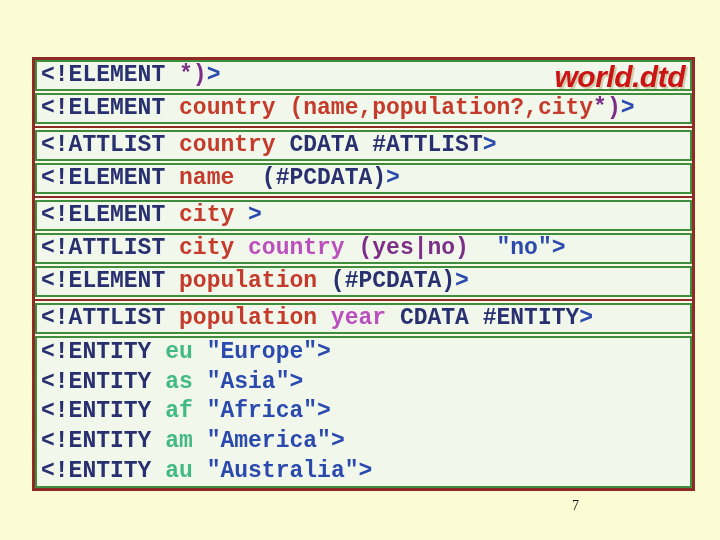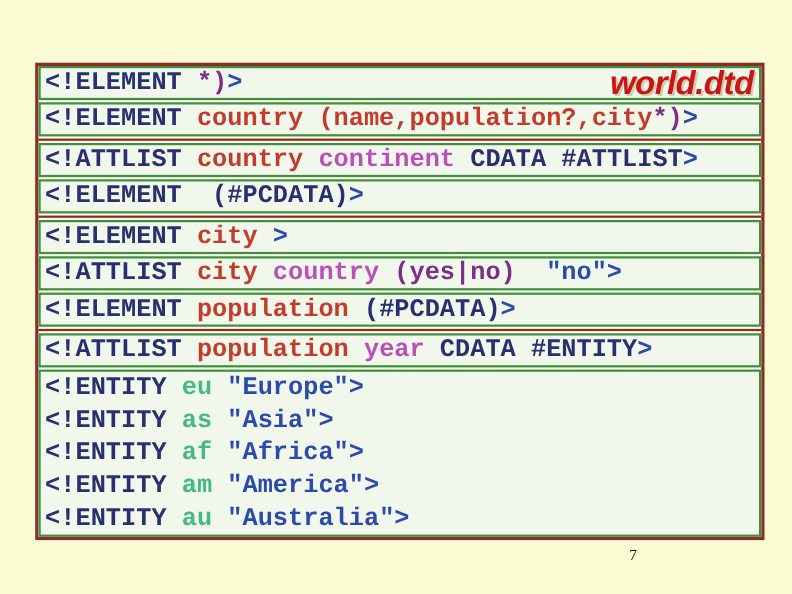--- a/index.html
+++ b/index.html
@@ -61,22 +61,22 @@
   }
 </style>
 </head>
 <body>
 
 <div class="slide">
   <div class="dtd-box" id="dtdBox">
       <div class="linebox"><span class="tk-kw">&lt;!ELEMENT </span><span class="tk-pu">*)</span><span class="tk-bl">&gt;</span><span class="file-label">world.dtd</span></div>
       <div class="linebox"><span class="tk-kw">&lt;!ELEMENT </span><span class="tk-el">country (name,population?,city</span><span class="tk-pu">*)</span><span class="tk-bl">&gt;</span></div>
       <div class="divider"></div>
-      <div class="linebox"><span class="tk-kw">&lt;!ATTLIST </span><span class="tk-el">country </span><span class="tk-at">continent </span><span class="tk-kw">CDATA #ATTLIST</span><span class="tk-bl">&gt;</span></div>
-      <div class="linebox"><span class="tk-kw">&lt;!ELEMENT </span><span class="tk-kw"> (#PCDATA)</span><span class="tk-bl">&gt;</span></div>
+      <div class="linebox"><span class="tk-kw">&lt;!ATTLIST </span><span class="tk-el">country </span><span class="tk-kw">CDATA #ATTLIST</span><span class="tk-bl">&gt;</span></div>
+      <div class="linebox"><span class="tk-kw">&lt;!ELEMENT </span><span class="tk-el">name </span><span class="tk-kw"> (#PCDATA)</span><span class="tk-bl">&gt;</span></div>
       <div class="divider"></div>
       <div class="linebox"><span class="tk-kw">&lt;!ELEMENT </span><span class="tk-el">city </span><span class="tk-bl">&gt;</span></div>
       <div class="linebox"><span class="tk-kw">&lt;!ATTLIST </span><span class="tk-el">city </span><span class="tk-at">country </span><span class="tk-pu">(yes|no)</span><span class="tk-bl">  "no"&gt;</span></div>
       <div class="linebox"><span class="tk-kw">&lt;!ELEMENT </span><span class="tk-el">population </span><span class="tk-kw">(#PCDATA)</span><span class="tk-bl">&gt;</span></div>
       <div class="divider"></div>
       <div class="linebox"><span class="tk-kw">&lt;!ATTLIST </span><span class="tk-el">population </span><span class="tk-at">year </span><span class="tk-kw">CDATA #ENTITY</span><span class="tk-bl">&gt;</span></div>
       <div class="groupbox"><div class="gline"><span class="tk-kw">&lt;!ENTITY </span><span class="tk-en">eu </span><span class="tk-bl">"Europe"&gt;</span></div><div class="gline"><span class="tk-kw">&lt;!ENTITY </span><span class="tk-en">as </span><span class="tk-bl">"Asia"&gt;</span></div><div class="gline"><span class="tk-kw">&lt;!ENTITY </span><span class="tk-en">af </span><span class="tk-bl">"Africa"&gt;</span></div><div class="gline"><span class="tk-kw">&lt;!ENTITY </span><span class="tk-en">am </span><span class="tk-bl">"America"&gt;</span></div><div class="gline"><span class="tk-kw">&lt;!ENTITY </span><span class="tk-en">au </span><span class="tk-bl">"Australia"&gt;</span></div></div>
     </div>
   <div class="pageno">7</div>
 </div>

=======

Description of the task:
Output each record exactly as it appears, but not the pictures.

Completed exercise:
--- a/index.html
+++ b/index.html
@@ -61,22 +61,22 @@
   }
 </style>
 </head>
 <body>
 
 <div class="slide">
   <div class="dtd-box" id="dtdBox">
       <div class="linebox"><span class="tk-kw">&lt;!ELEMENT </span><span class="tk-pu">*)</span><span class="tk-bl">&gt;</span><span class="file-label">world.dtd</span></div>
       <div class="linebox"><span class="tk-kw">&lt;!ELEMENT </span><span class="tk-el">country (name,population?,city</span><span class="tk-pu">*)</span><span class="tk-bl">&gt;</span></div>
       <div class="divider"></div>
-      <div class="linebox"><span class="tk-kw">&lt;!ATTLIST </span><span class="tk-el">country </span><span class="tk-at">continent </span><span class="tk-kw">CDATA #ATTLIST</span><span class="tk-bl">&gt;</span></div>
-      <div class="linebox"><span class="tk-kw">&lt;!ELEMENT </span><span class="tk-kw"> (#PCDATA)</span><span class="tk-bl">&gt;</span></div>
+      <div class="linebox"><span class="tk-kw">&lt;!ATTLIST </span><span class="tk-el">country </span><span class="tk-kw">CDATA #ATTLIST</span><span class="tk-bl">&gt;</span></div>
+      <div class="linebox"><span class="tk-kw">&lt;!ELEMENT </span><span class="tk-el">name </span><span class="tk-kw"> (#PCDATA)</span><span class="tk-bl">&gt;</span></div>
       <div class="divider"></div>
       <div class="linebox"><span class="tk-kw">&lt;!ELEMENT </span><span class="tk-el">city </span><span class="tk-bl">&gt;</span></div>
       <div class="linebox"><span class="tk-kw">&lt;!ATTLIST </span><span class="tk-el">city </span><span class="tk-at">country </span><span class="tk-pu">(yes|no)</span><span class="tk-bl">  "no"&gt;</span></div>
       <div class="linebox"><span class="tk-kw">&lt;!ELEMENT </span><span class="tk-el">population </span><span class="tk-kw">(#PCDATA)</span><span class="tk-bl">&gt;</span></div>
       <div class="divider"></div>
       <div class="linebox"><span class="tk-kw">&lt;!ATTLIST </span><span class="tk-el">population </span><span class="tk-at">year </span><span class="tk-kw">CDATA #ENTITY</span><span class="tk-bl">&gt;</span></div>
       <div class="groupbox"><div class="gline"><span class="tk-kw">&lt;!ENTITY </span><span class="tk-en">eu </span><span class="tk-bl">"Europe"&gt;</span></div><div class="gline"><span class="tk-kw">&lt;!ENTITY </span><span class="tk-en">as </span><span class="tk-bl">"Asia"&gt;</span></div><div class="gline"><span class="tk-kw">&lt;!ENTITY </span><span class="tk-en">af </span><span class="tk-bl">"Africa"&gt;</span></div><div class="gline"><span class="tk-kw">&lt;!ENTITY </span><span class="tk-en">am </span><span class="tk-bl">"America"&gt;</span></div><div class="gline"><span class="tk-kw">&lt;!ENTITY </span><span class="tk-en">au </span><span class="tk-bl">"Australia"&gt;</span></div></div>
     </div>
   <div class="pageno">7</div>
 </div>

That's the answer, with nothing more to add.